* _The task_: Using "Default" as the search string, find the matching lines below and copy them.

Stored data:
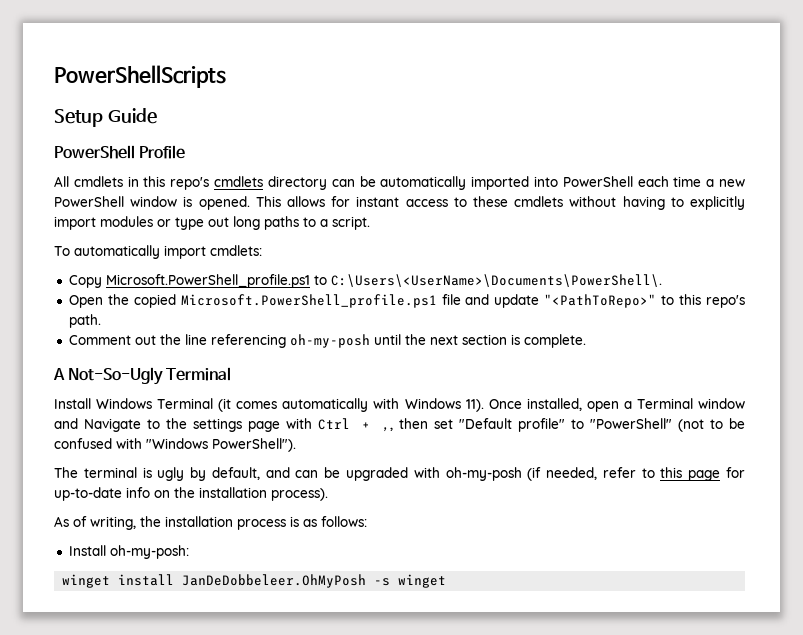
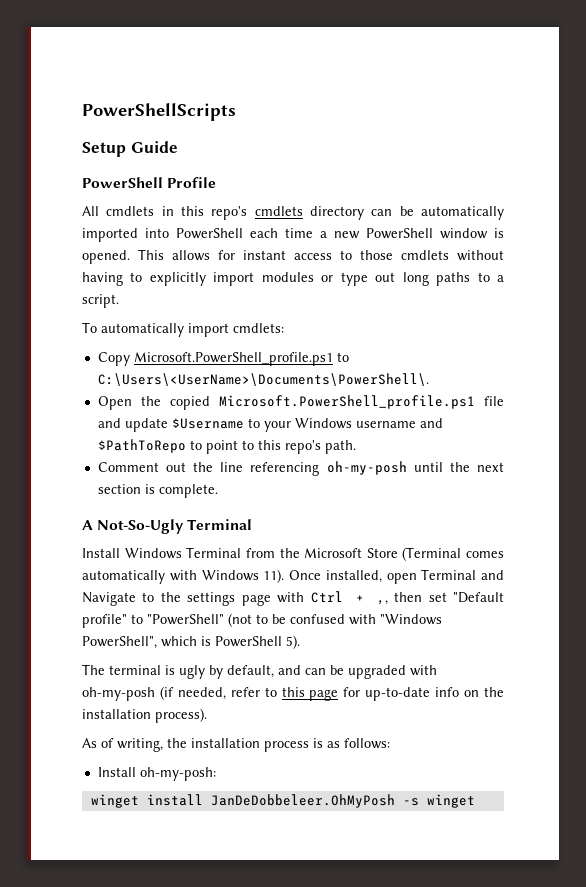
- This allows for instant access to these cmdlets without having to explicitly import modules or type out long paths to a script.
+ This allows for instant access to those cmdlets without having to explicitly import modules or type out long paths to a script.
- Open the copied Microsoft.PowerShell_profile.ps1 file and update "<PathToRepo>" to this repo's path.
+ Open the copied Microsoft.PowerShell_profile.ps1 file and update $Username to your Windows username and $PathToRepo to point to this repo's path.
- Install Windows Terminal (it comes automatically with Windows 11).
+ Install Windows Terminal from the Microsoft Store (Terminal comes automatically with Windows 11).
- Once installed, open a Terminal window and Navigate to the settings page with Ctrl + ,, then set "Default profile" to "PowerShell" (not to be confused with "Windows PowerShell").
+ Once installed, open Terminal and Navigate to the settings page with Ctrl + ,, then set "Default profile" to "PowerShell" (not to be confused with "Windows PowerShell", which is PowerShell 5).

* _Reply_:
- Once installed, open a Terminal window and Navigate to the settings page with Ctrl + ,, then set "Default profile" to "PowerShell" (not to be confused with "Windows PowerShell").
+ Once installed, open Terminal and Navigate to the settings page with Ctrl + ,, then set "Default profile" to "PowerShell" (not to be confused with "Windows PowerShell", which is PowerShell 5).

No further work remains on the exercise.